Outro fator importante a salientar é o futuro das regiões após a política de desenvolvimento regional, ou seja, o objetivo do desenvolvimento regional é que as comunidades se articulem e ao longo do tempo criem uma dinâmica própria, tanto nas atividades produtivas quanto na sua capacidade de organização social e no seu empoderamento. As comunidades devem ser capazes de construir o futuro desejado, um porvir de prosperidade. Nesse caso, as comunidades “pegam em mãos” o seu desenvolvimento e constroem o seu futuro. Isso exige clareza na transição das ações previstas na PNDR. Da mesma forma que a política regional chega para induzir o desenvolvimento regional, ela também deve ser clara na forma como se retira do papel de indutor, diminuindo a intervenção regional.

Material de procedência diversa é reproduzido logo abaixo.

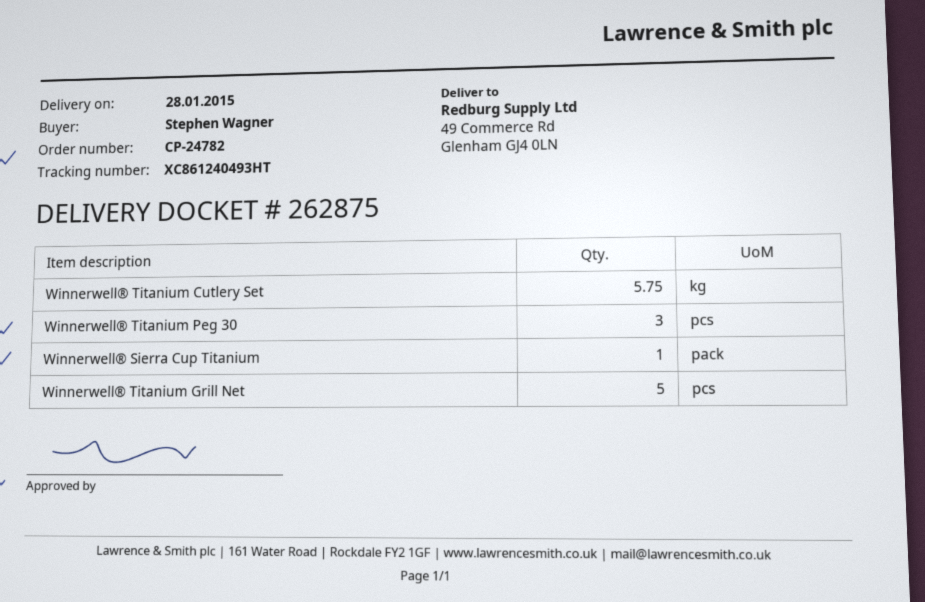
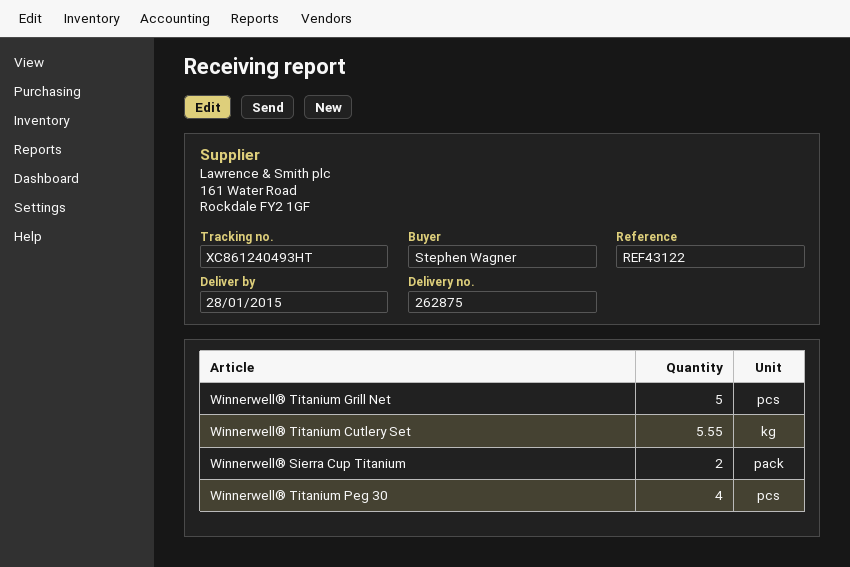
Winnerwell® Titanium Cutlery Set: 5.75 -> 5.55
Winnerwell® Titanium Peg 30: 3 -> 4
Winnerwell® Sierra Cup Titanium: 1 -> 2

Por isso, é importante o


fortalecimento da livre iniciativa, do espírito empreendedor e da cooperação entre os agentes econômicos e sociais, para que eles sejam capazes de construir um progresso econômico com inclusão social. Na PNDR não está claro os mecanismos de transição entre uma ação intervencionista para a construção de comunidades autônomas em seu desenvolvimento. Talvez essa tenha sido uma das mais importantes lições transmitidas pela política regional da União Européia, pela trajetória dos Açores e pelos arranjos produtivos locais (clusters) italianos: a capacidade de fortalecer a organização e a cooperação entre os agentes econômicos e sociais para construir a autonomia do desenvolvimento de suas regiões. A experiência da Itália, nos casos apresentados sobre as regiões da Emiglia-Romagna e do Veneto, demonstra que o processo de desenvolvimento se faz para a sociedade e pela sociedade. Isso implica em assegurar a competitividade dos produtos locais, o fortalecimento da inovação, da democracia participativa, o respeito aos valores culturais e ao meio ambiente e, com tudo isso, fortalecer a identidade cultural. A autonomia que essas regiões italianas e os Açores (Portugal) demonstram é um exemplo de como a política pública pode estimular a economia regional, mas não substituí-la ou subvencioná-la todo o tempo. Portanto, uma política de desenvolvimento regional de longo prazo deve ser balizada pela necessidade, a forma, o momento ideal da intervenção, e também pelos mecanismos para garantir a autonomia das sociedades locais em assegurar por si mesmo o seu futuro.